Last spring, the Washington state legislature passed a bill legalizing the "recomposition" of human remains, defined as the "contained, accelerated conversion of human remains to soil." The process is called "natural organic reduction" (NOR). In recent weeks, two companies have have composted their first human bodies and a third firm is expected to open later in the year. In Seattle, Recompose says they've already had eight customers complete the process and more than 400 others have paid in advance of their deaths. From KTLA:
The body is placed in the NOR cradle along with 200 gallons of wood chips. Facilitators add a mix of bacteria, protozoa and fungi to speed up the reduction process. Oxygen is repeatedly added to the cradle to keep it in the 145-155 degree range. Patrick also has solar panels hooked up to add extra heat when needed. The cradle is periodically tumbled to help disperse oxygen throughout the chamber.
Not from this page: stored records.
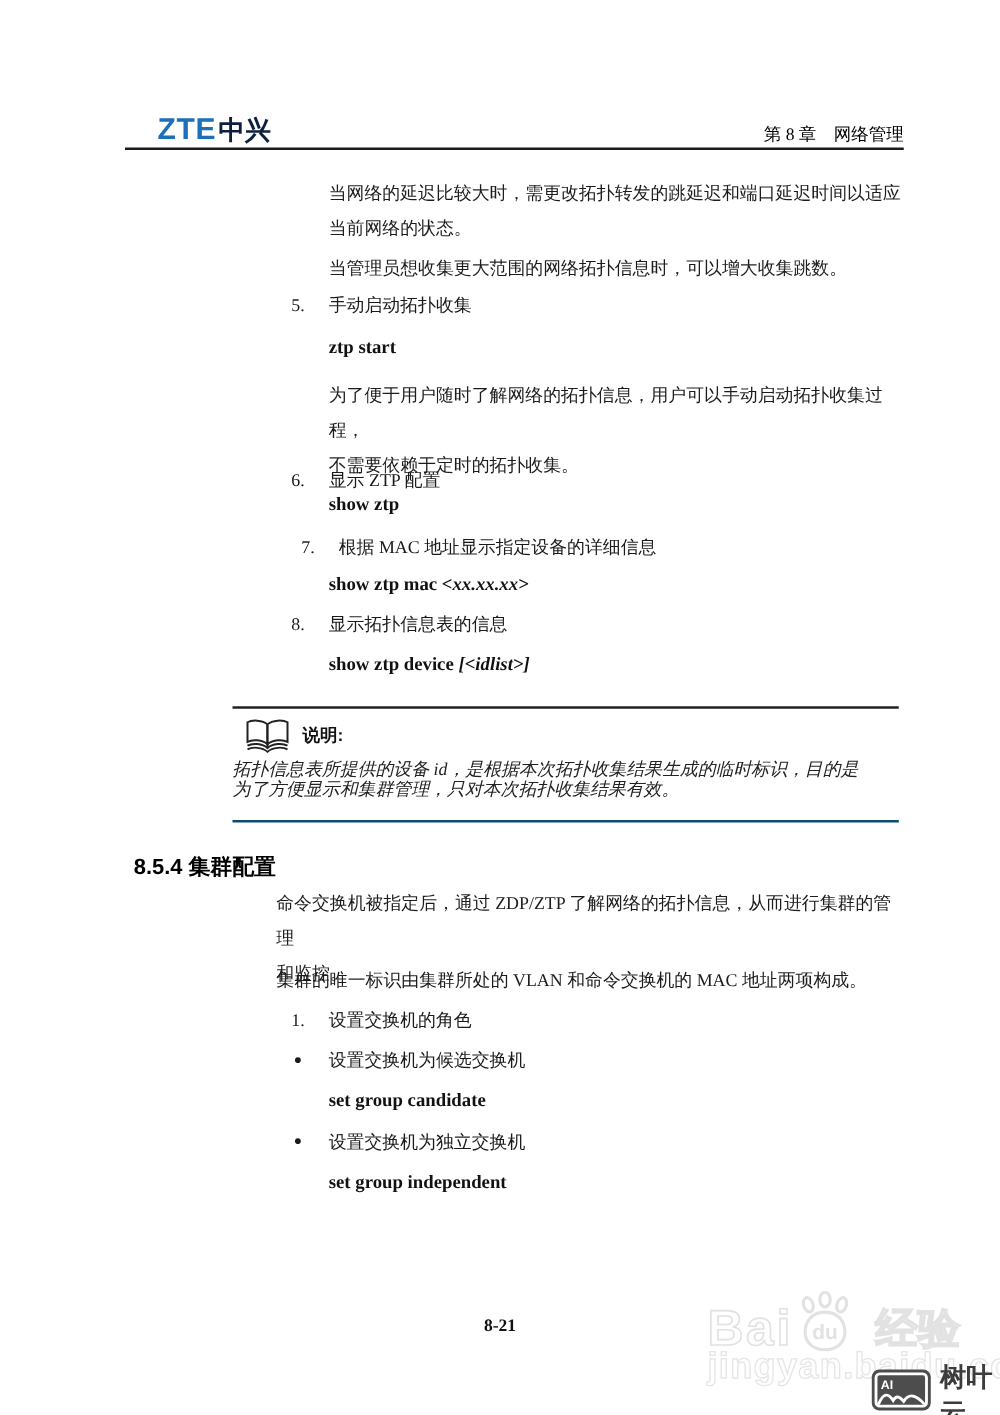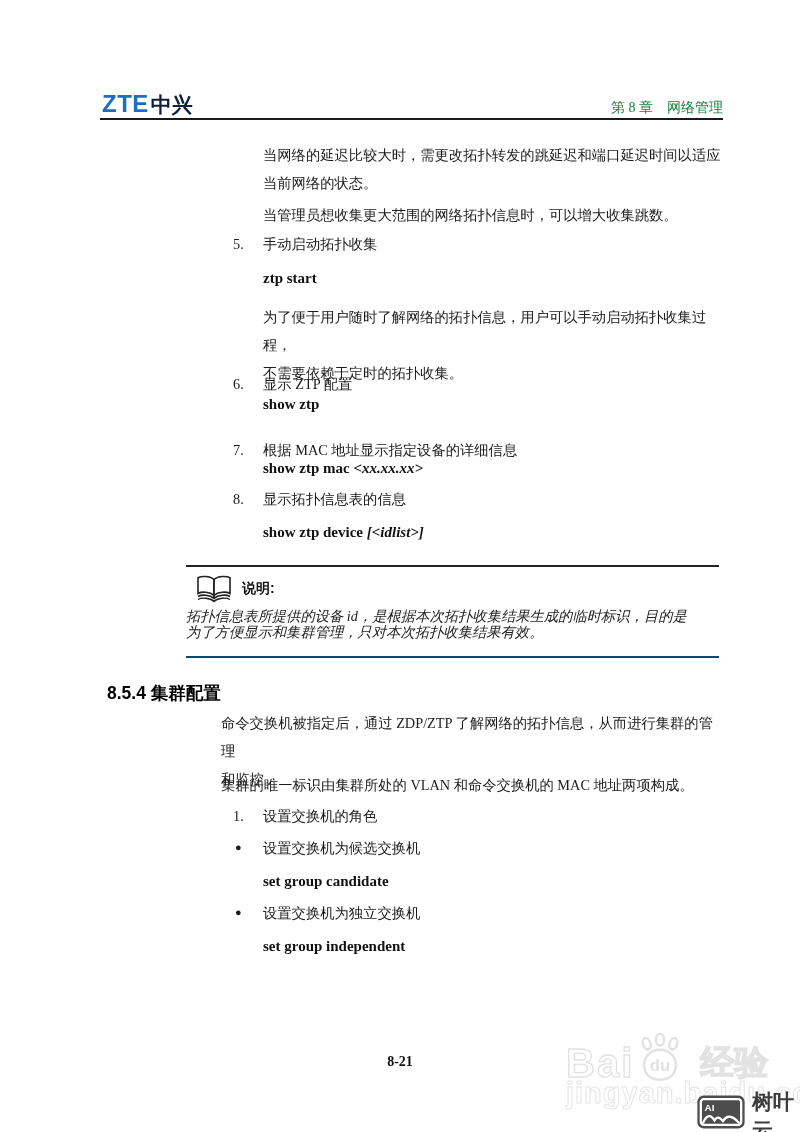"ZTE" .logo .zte { margin-left: none -> 24px }
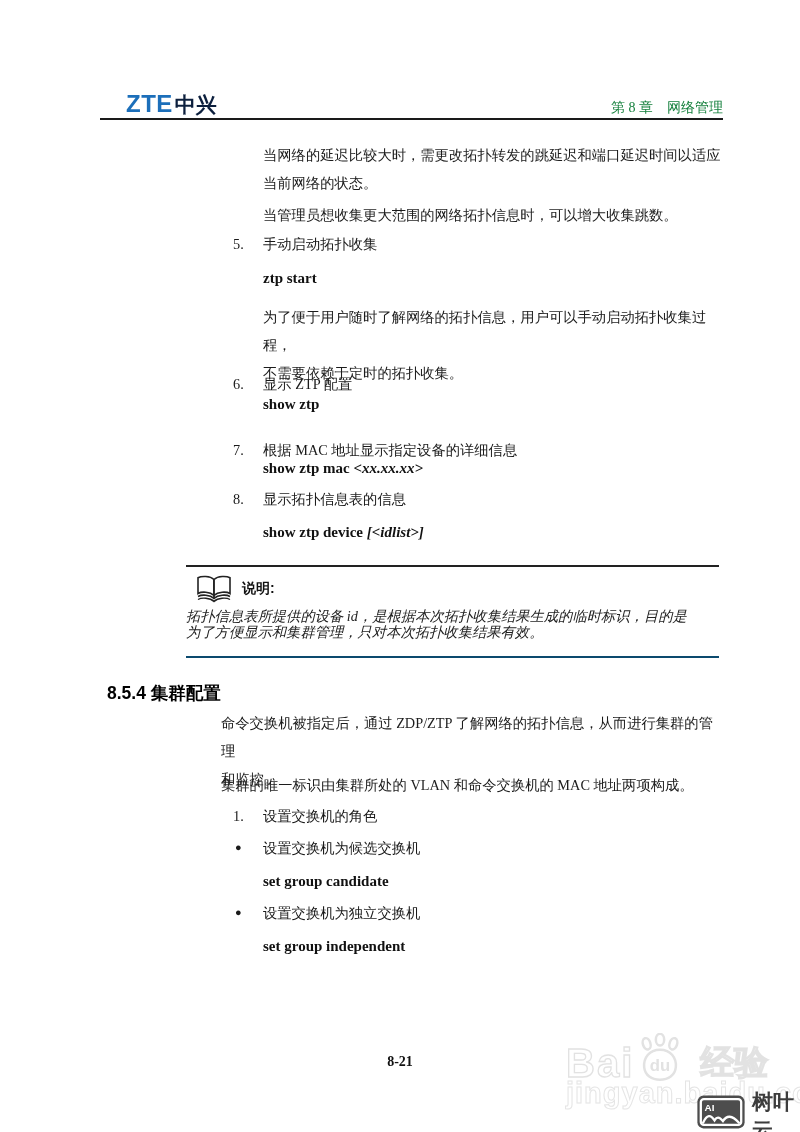"第 8 章 网络管理" .chapter { color: #15803d -> #000000 }
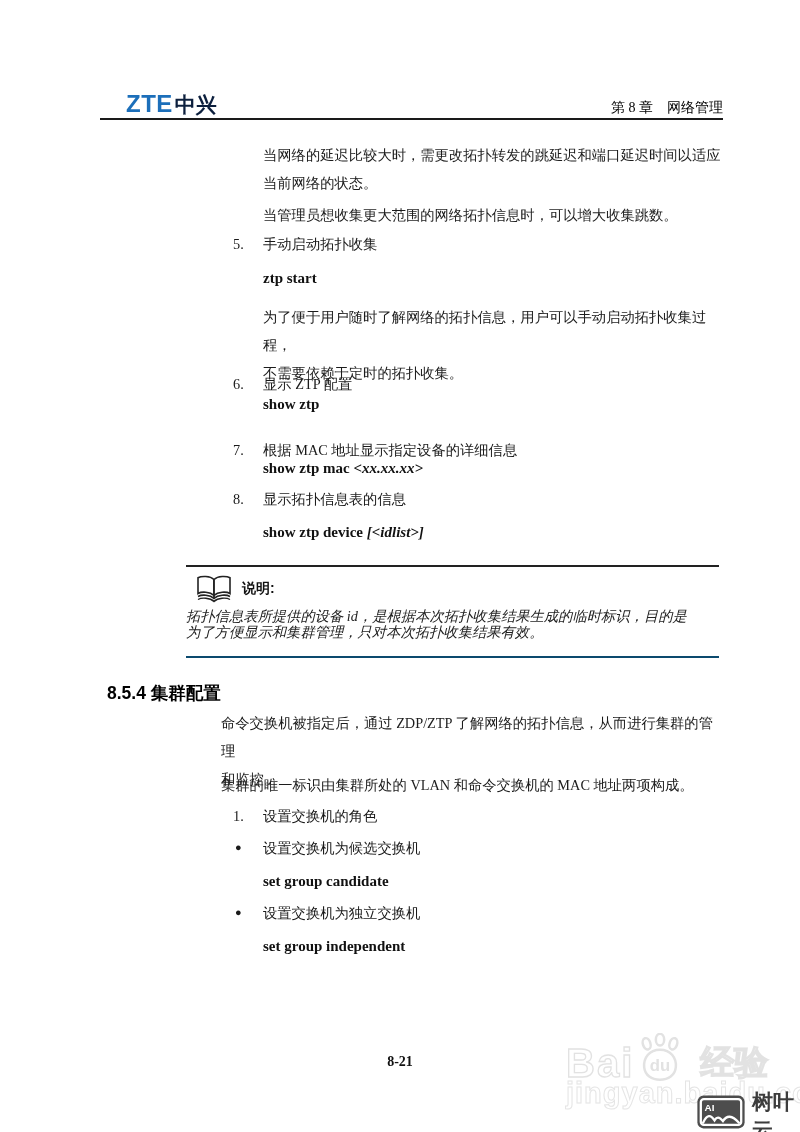"7. 根据 MAC 地址显示指定设备的详细信息" div.num-item { margin-left: none -> 8px; top: 441px -> 428px }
Humans tend to have a lot of unnatural materials in their bodies, though, like dental fillings, screws and pacemakers. That all has to be filtered out after the bulk of the decomposition is done, Patrick said. They also crumble up the bones to release the phosphorus.
After that, Patrick said they'll have four, 55-gallon drums full of usable compost. The family can take all of it, or donate a portion to Herland Forest where it will be used to help grow new trees in the cemetery.